**What the task asks:** Below are some records. Repeat exactly the lines from the one containing "subtotal: 1805.00 -> 1758.00" through the final line.

**Data listing:**
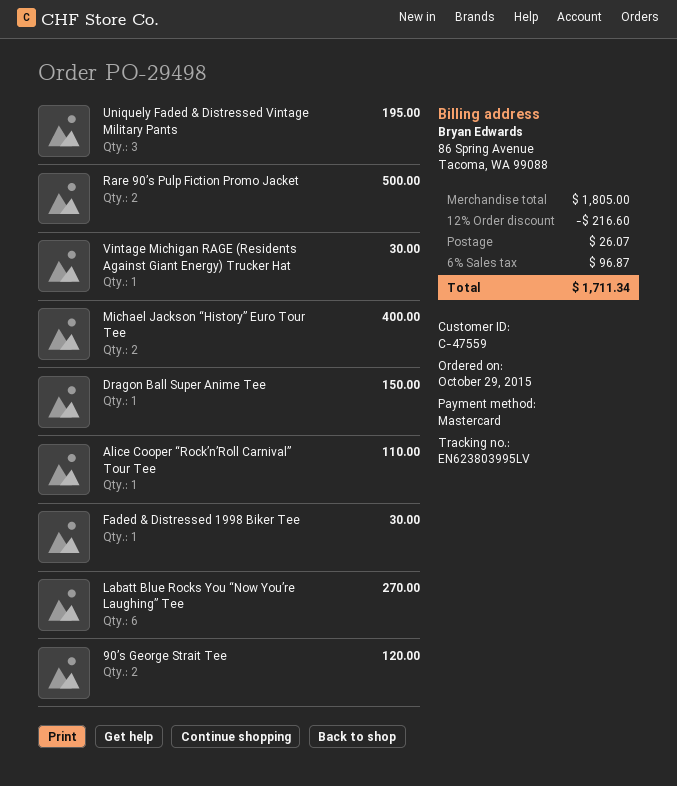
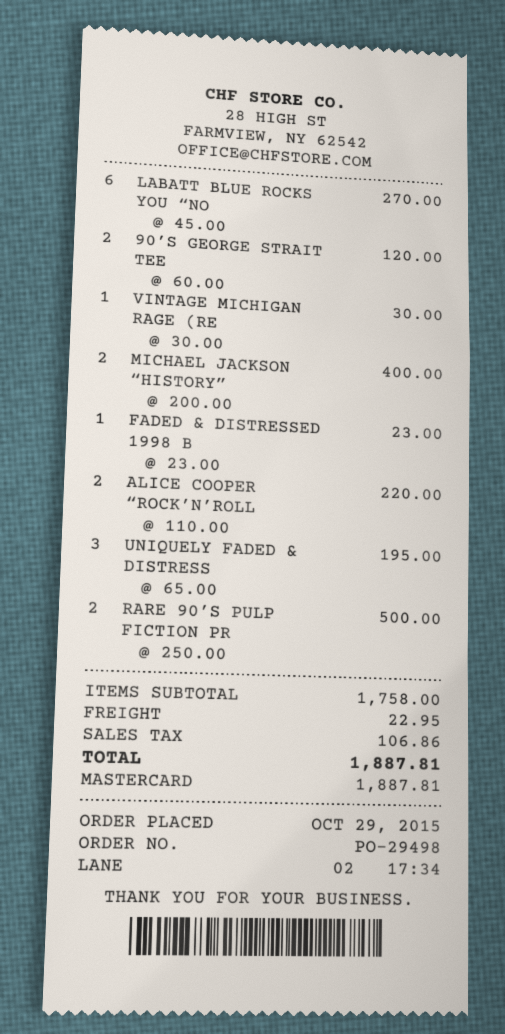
Dragon Ball Super Anime Tee: 1 for 150.00 -> none
Alice Cooper “Rock’n’Roll Carnival” Tour Tee: 1 for 110.00 -> 2 for 220.00
Faded & Distressed 1998 Biker Tee: 1 for 30.00 -> 1 for 23.00
subtotal: 1805.00 -> 1758.00
discount: 12% = 216.60 -> none
shipping: 26.07 -> 22.95
tax: 96.87 -> 106.86
total: 1711.34 -> 1887.81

**Answer space:**
subtotal: 1805.00 -> 1758.00
discount: 12% = 216.60 -> none
shipping: 26.07 -> 22.95
tax: 96.87 -> 106.86
total: 1711.34 -> 1887.81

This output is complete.